A sound outside made us both jump.

‘It’s OK,’ she said, looking out the window. ‘It’s just Boges.’

Winter opened the door and Boges stepped in with a parcel under his arm.

‘I see you’ve shaved,’ he joked, stroking his upper lip, and indicating the red strip on my face where I’d scrubbed off the moustache he’d drawn on me.

‘You’re lucky it washed off,’ I said, thumping him playfully on the back. ‘Unlike this,’ I said, pulling up my jeans and pulling off my socks to show them my ankle.

Boges and Winter stared at the letters and numbers on my skin.

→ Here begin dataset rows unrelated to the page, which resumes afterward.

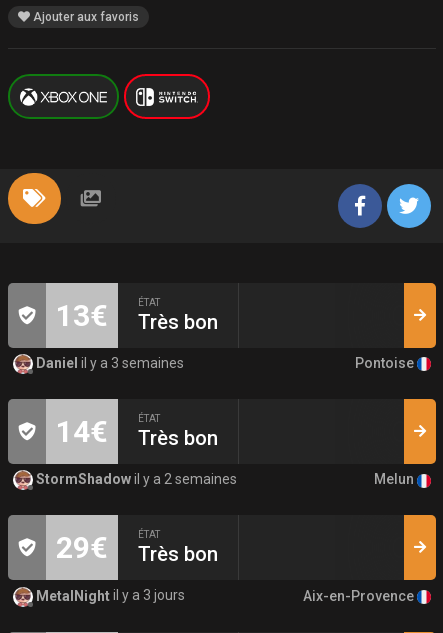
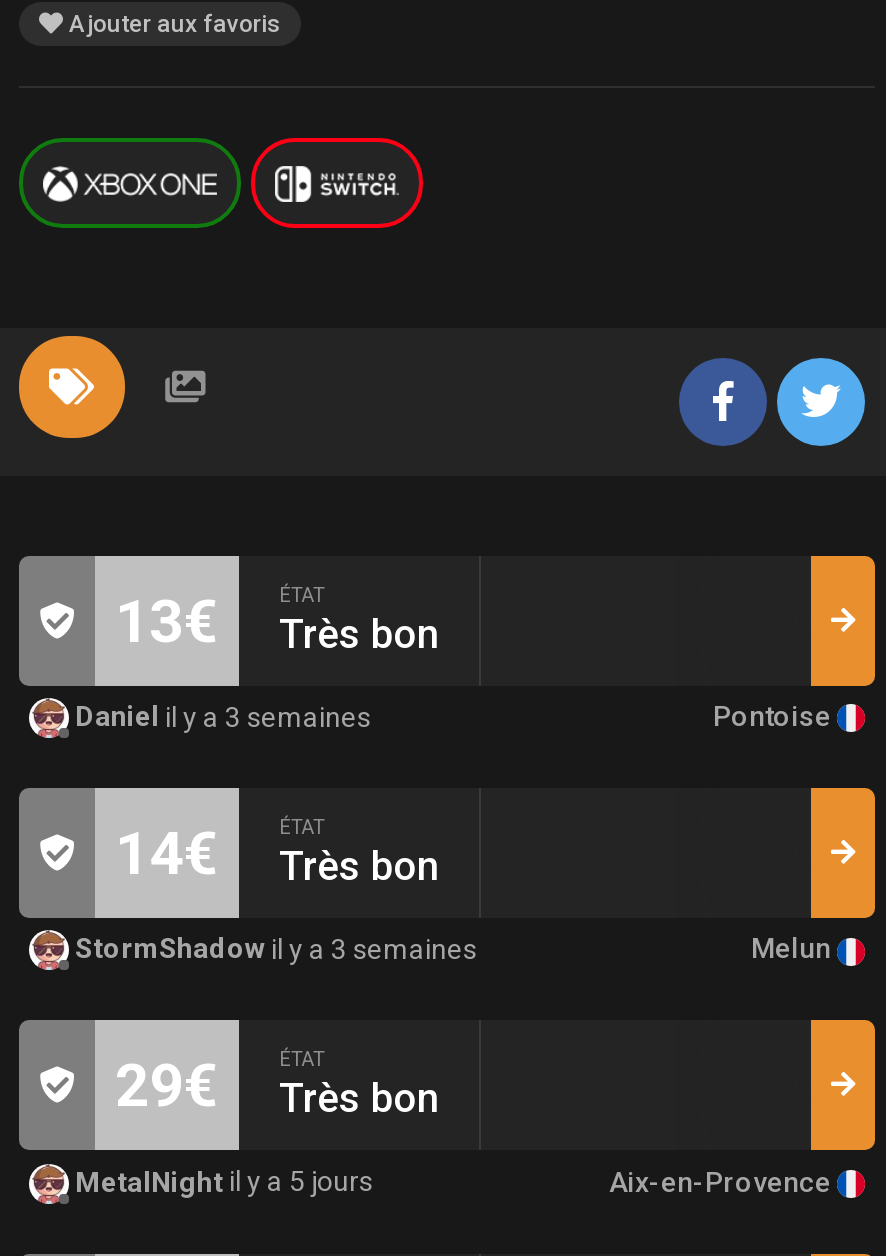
- StormShadow il y a 2 semaines
+ StormShadow il y a 3 semaines

- MetalNight il y a 3 jours
+ MetalNight il y a 5 jours
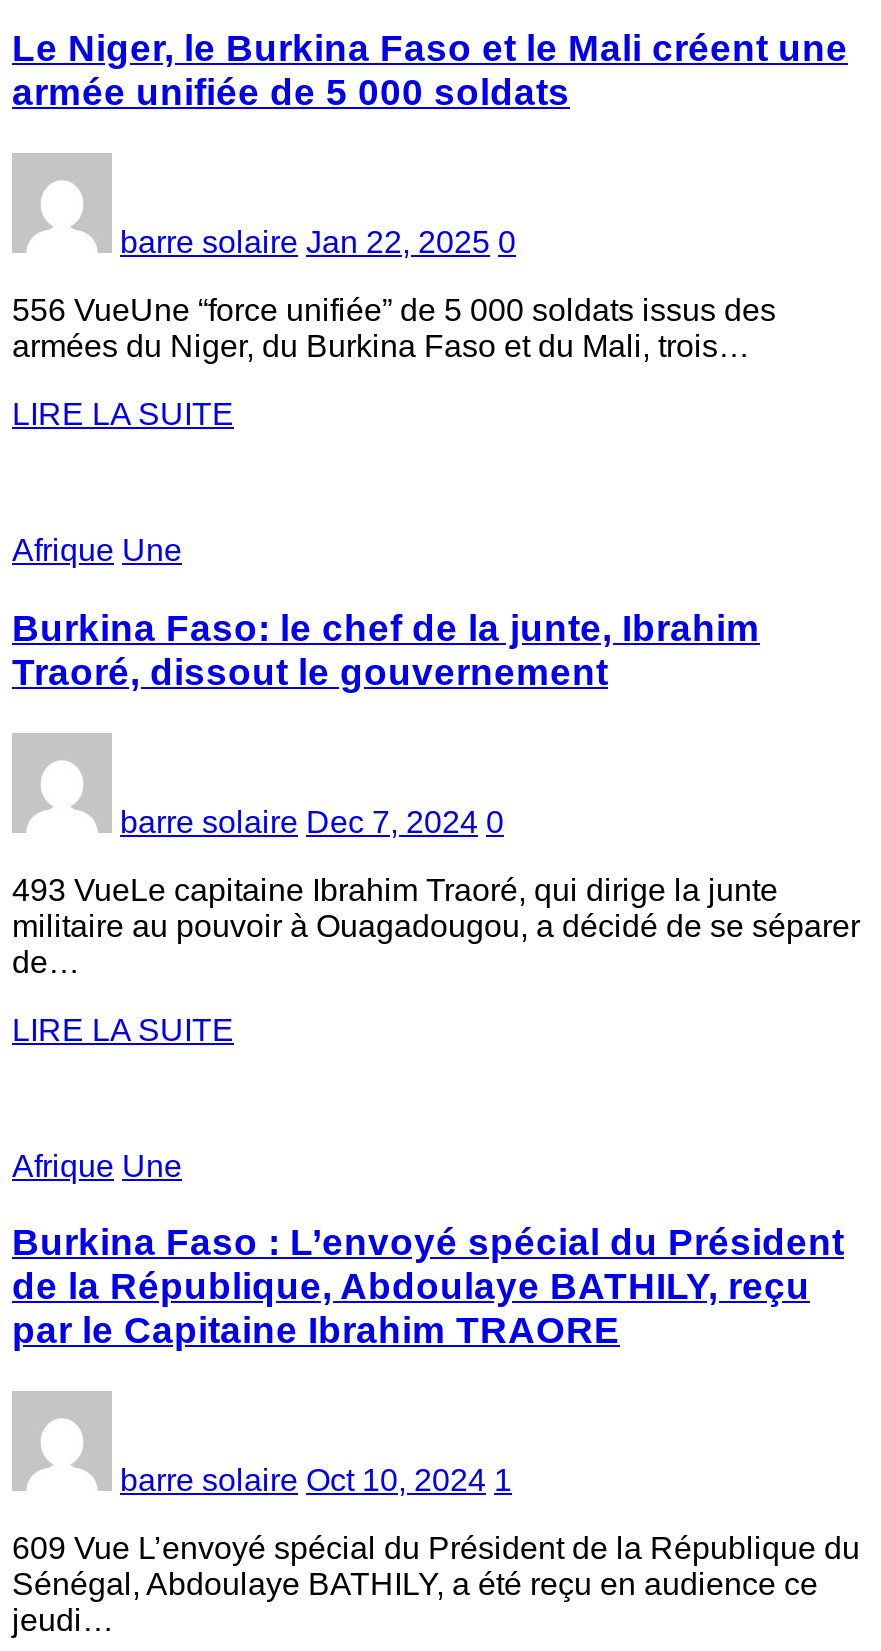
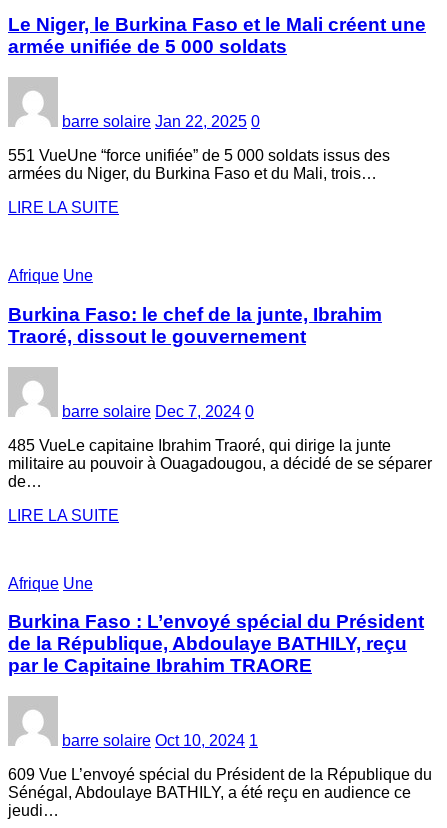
- 556 VueUne “force unifiée” de 5 000 soldats issus des
+ 551 VueUne “force unifiée” de 5 000 soldats issus des

- 493 VueLe capitaine Ibrahim Traoré, qui dirige la junte
+ 485 VueLe capitaine Ibrahim Traoré, qui dirige la junte
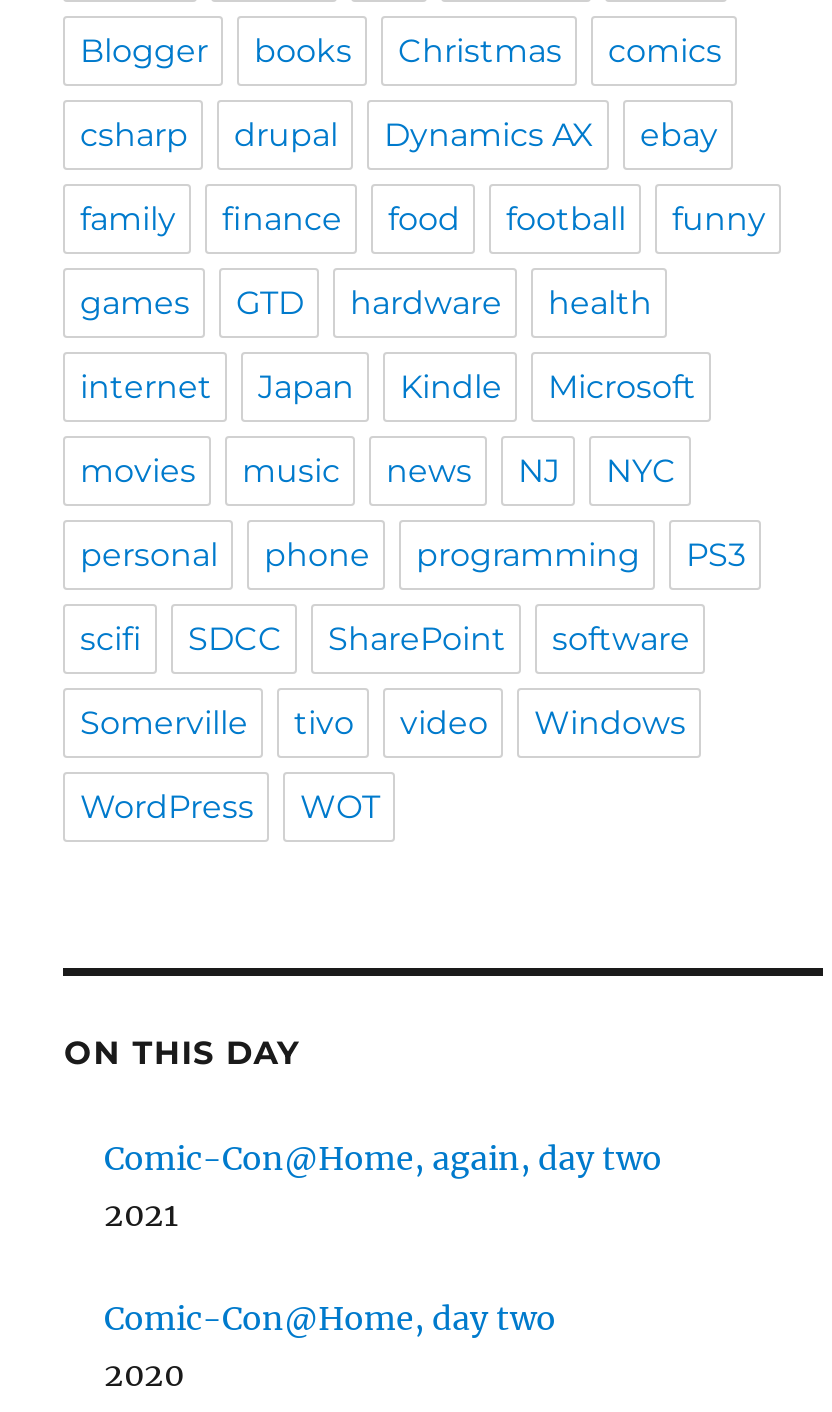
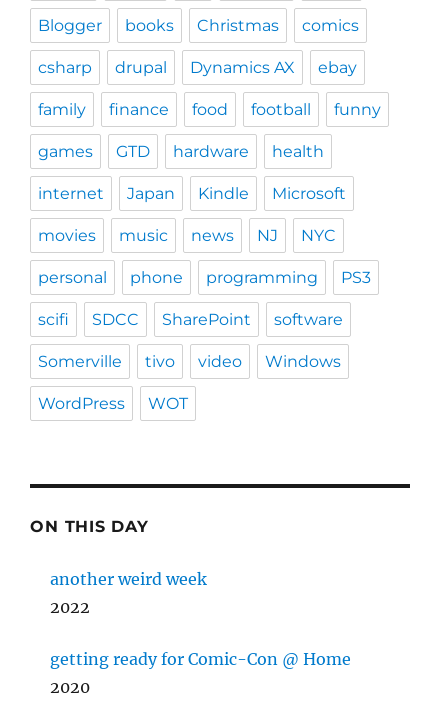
- Comic-Con@Home, again, day two
- 2021
+ another weird week
+ 2022

- Comic-Con@Home, day two
+ getting ready for Comic-Con @ Home
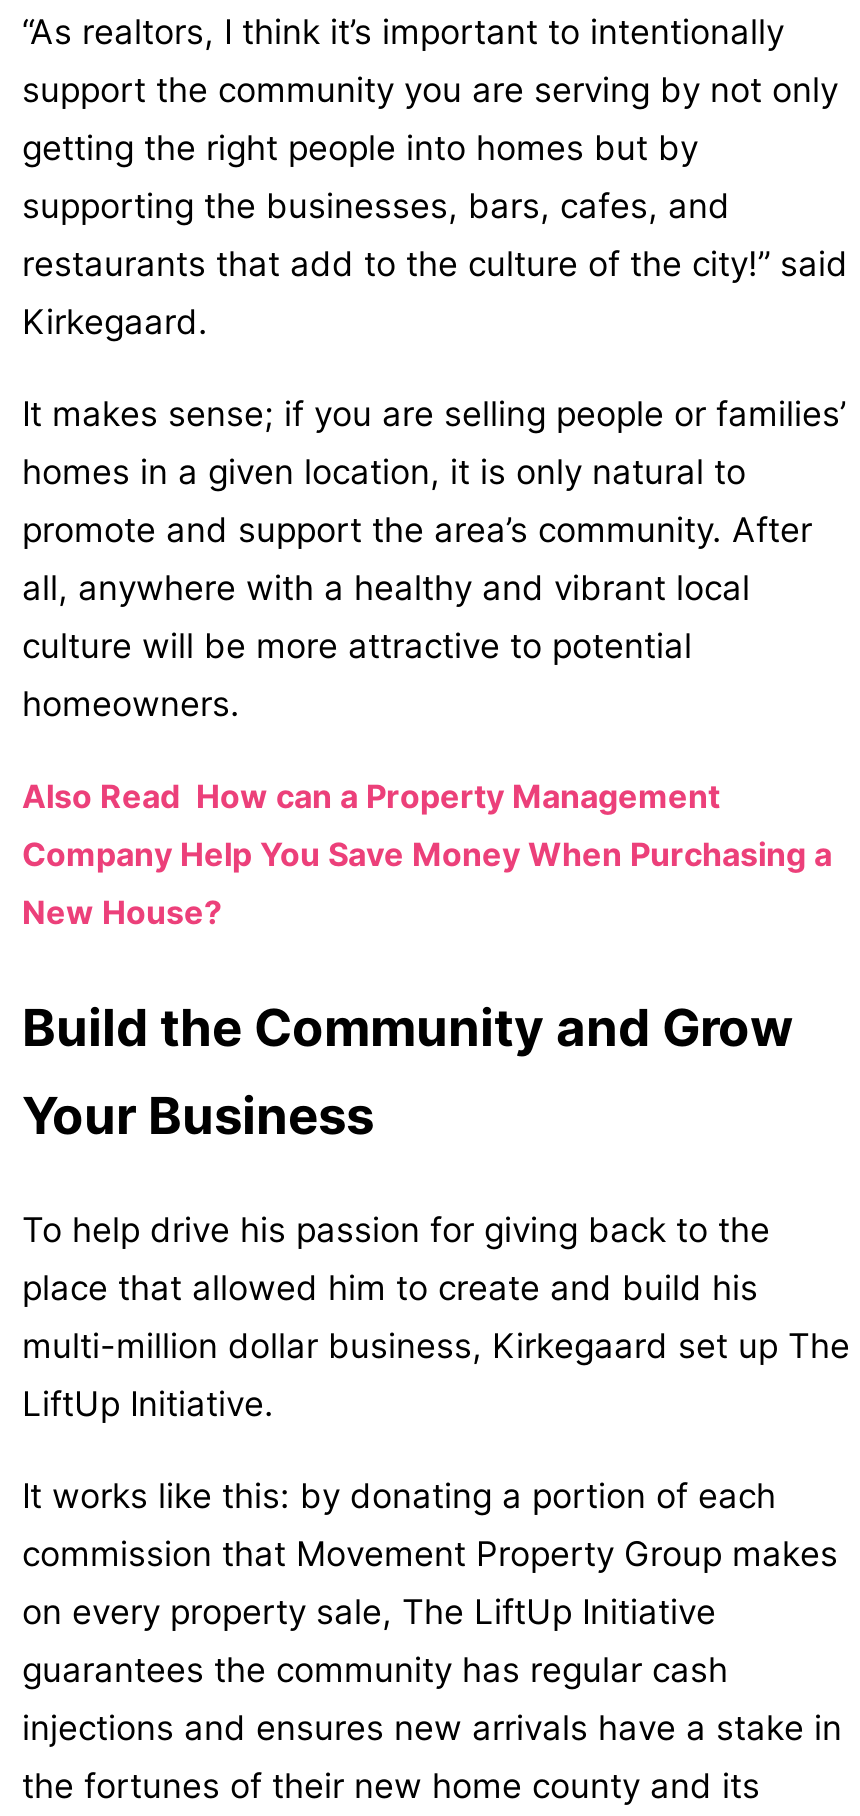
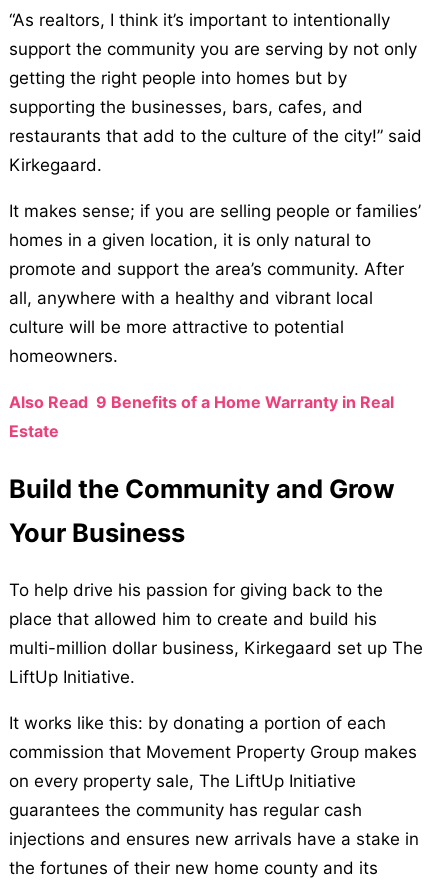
- Also Read How can a Property Management
- Company Help You Save Money When Purchasing a
- New House?
+ Also Read 9 Benefits of a Home Warranty in Real
+ Estate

‘What is it?’ asked Boges.

‘Wish I knew,’ I said. ‘All I know is that after I was captured, Oriana wanted me dead. She ordered Kelvin to dump me in Dingo Bones Valley, which he did, but he obviously couldn’t follow through on the “murder” part of her order because I woke up in the desert, alive. Then I
found this on my ankle. I can’t get it off. It’s some kind of indelible ink—almost like a tattoo. I don’t know why, but Kelvin must have done it.’

‘SDB 291245,’ Boges repeated. ‘A phone
number
?’ He pulled out his mobile and pressed the buttons. He put on the loudspeaker function and held up the handpiece.

‘The number you have called is not connected,’ recited the tinny voice. ‘Please check the number and try again.’

‘Could it be a birthday?’ Winter suggested. ‘Do you know anyone born on the 29th of December, 1945?’

I shook my head. The date meant nothing to me.

‘Why would Kelvin mark you?’ asked Boges, jotting down the letters and numbers in his
bulging
little notebook. ‘It had to be him; unless some wandering desert nomad came across you lying unconscious and decided you needed cataloguing. But why?’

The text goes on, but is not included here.